Records shown:
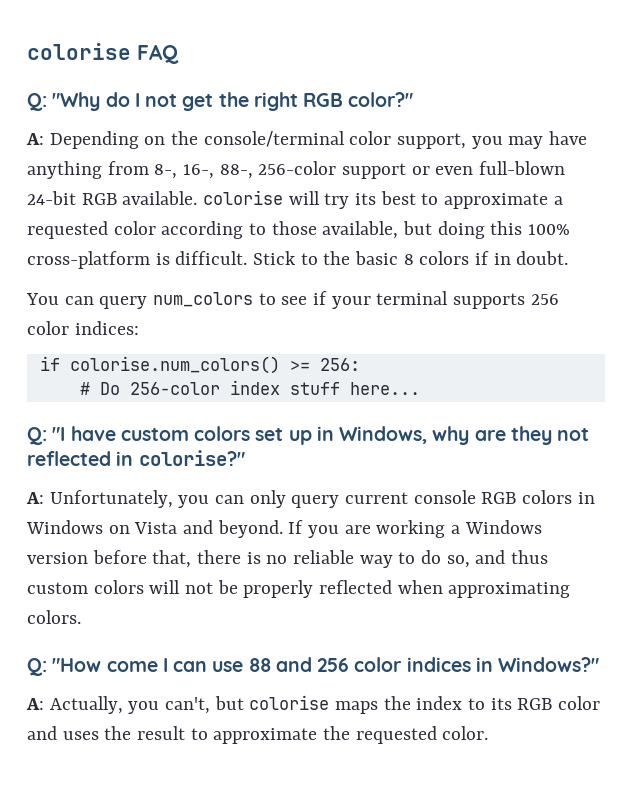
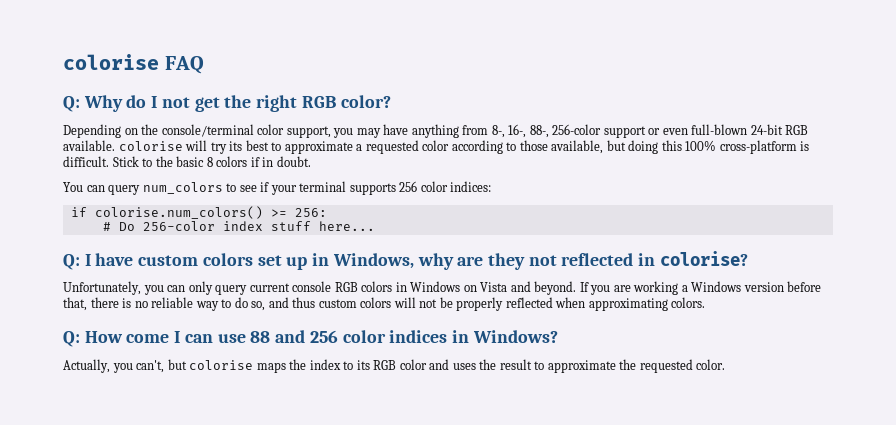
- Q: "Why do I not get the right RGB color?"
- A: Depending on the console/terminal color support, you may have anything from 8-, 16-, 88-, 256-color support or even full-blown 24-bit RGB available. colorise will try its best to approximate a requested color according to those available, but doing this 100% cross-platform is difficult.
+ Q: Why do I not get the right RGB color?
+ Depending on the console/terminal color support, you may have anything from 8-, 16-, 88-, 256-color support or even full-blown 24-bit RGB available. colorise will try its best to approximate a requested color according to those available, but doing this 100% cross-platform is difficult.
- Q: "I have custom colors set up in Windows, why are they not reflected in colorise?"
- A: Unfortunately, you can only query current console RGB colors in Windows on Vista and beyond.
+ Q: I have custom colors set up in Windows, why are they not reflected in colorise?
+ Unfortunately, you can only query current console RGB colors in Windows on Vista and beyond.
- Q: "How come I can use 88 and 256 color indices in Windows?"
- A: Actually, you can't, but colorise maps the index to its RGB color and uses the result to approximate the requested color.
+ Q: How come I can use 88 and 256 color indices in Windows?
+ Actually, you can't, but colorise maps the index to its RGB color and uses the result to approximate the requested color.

...

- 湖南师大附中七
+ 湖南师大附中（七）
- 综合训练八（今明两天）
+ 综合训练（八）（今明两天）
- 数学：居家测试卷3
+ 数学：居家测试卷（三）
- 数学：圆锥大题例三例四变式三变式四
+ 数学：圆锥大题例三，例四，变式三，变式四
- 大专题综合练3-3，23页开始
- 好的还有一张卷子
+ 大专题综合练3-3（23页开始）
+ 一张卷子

Work instructions: For each line of the data that has the word "only", report that line.

Reply:
- A: Unfortunately, you can only query current console RGB colors in Windows on Vista and beyond.
+ Unfortunately, you can only query current console RGB colors in Windows on Vista and beyond.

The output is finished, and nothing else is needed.